New script is implemented and humming along. I can reliably get a pseudo-artist-conditional split with tolerance of 0.85 (meaning all subsample instrument distributions have 0.85 * p(Y) <= p(Y | train/test) <= p(y) / 0.85), but getting above 0.90 seems to be challenging. Probably due to JSB.
Inspired by a recent tweet on deduping in cifar, I went and performed a similar analysis on our proposed train-test split. We indeed have some dupes in our dataset, though it seems like they're relatively few. This does already occur in our (current) train-test split though, so we'll need to do some cleanup to prevent that from happening.
Procedure
Results
This plot shows the distribution of distances from test to 1st, 2nd, ..., 5th nearest neighbor from the training set. As you can see from the fliers on column 1, there are a few suspiciously low values. In fact, two of them are identically 0. The offending culprits are
Checking the metadata fields, these appear to be exact duplicates with dirty metadata.
There's one more soft near-match, which has distance 9057 (median is about 54000):
which again, by metadata, seems like a like match. (The artist ids are identical, but the other metadata is garbage.)
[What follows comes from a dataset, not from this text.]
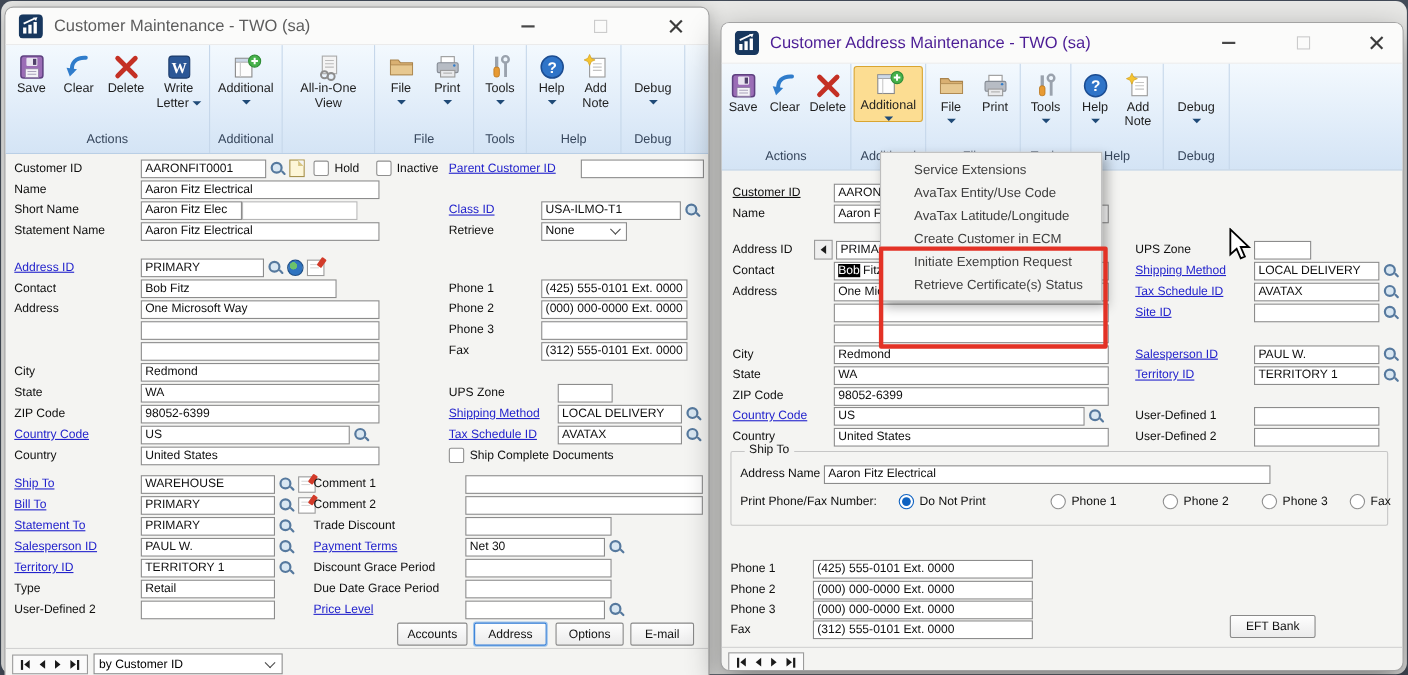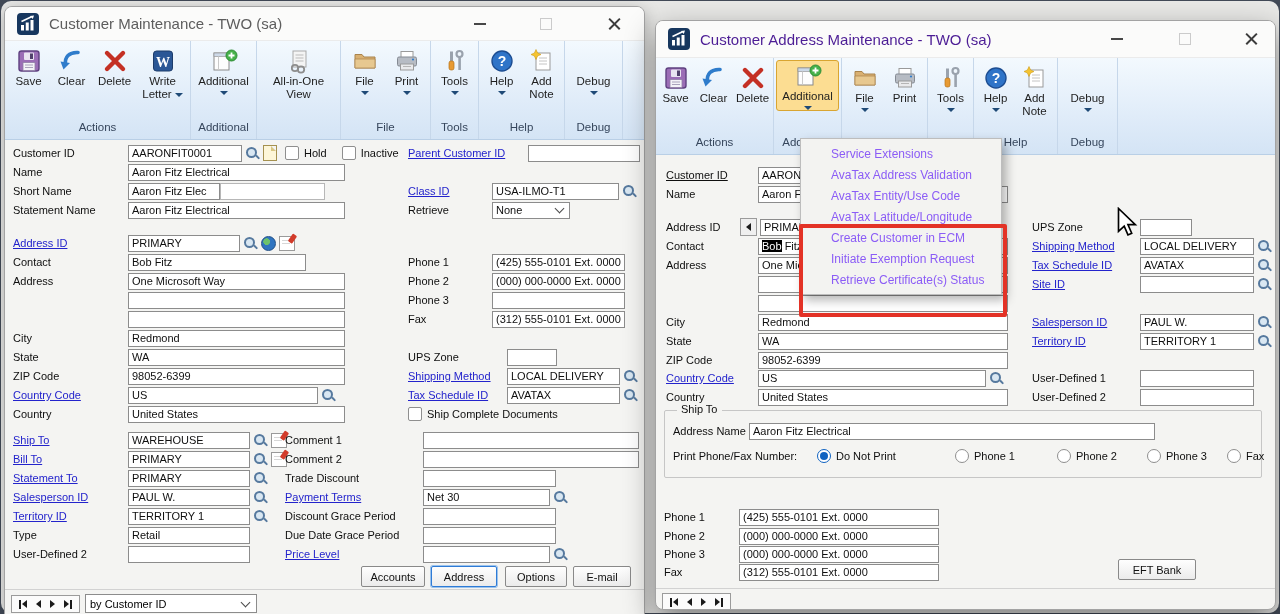"Service Extensions" .mi { color: #8b5cf6 -> #404040 }
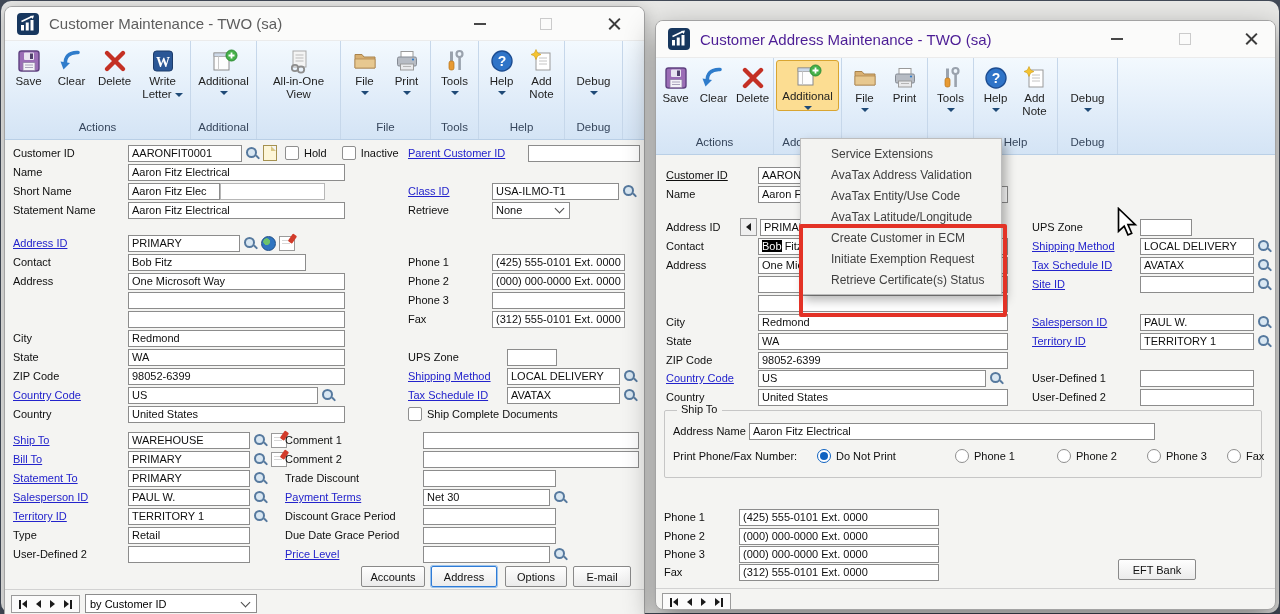"AvaTax Address Validation" div.mi { html: <div>AvaTax Address Validation</div> -> none }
Since in all of these cases, an artist-id filter using metadata would have caught this, I'm wondering if that's sufficient to fix it? I didn't include this originally because I was under the impression that no artist had more than one track in the collection. Apparently that assumption was incorrect.
I haven't done a similar analysis on the train-train data, but I suspect there are many more dupes than are caught here.
What do you recommend @ejhumphrey @simondurand ? I could try to resolve this in the splitter, but I'm not sure how artist conditioning will play with stratified sampling -- in sklearn splitters, we can do either stratification or grouping, but not both simultaneously. I'll take a look and see if we just got unlucky with this random split, but it'd be nice to have a proper solution in place.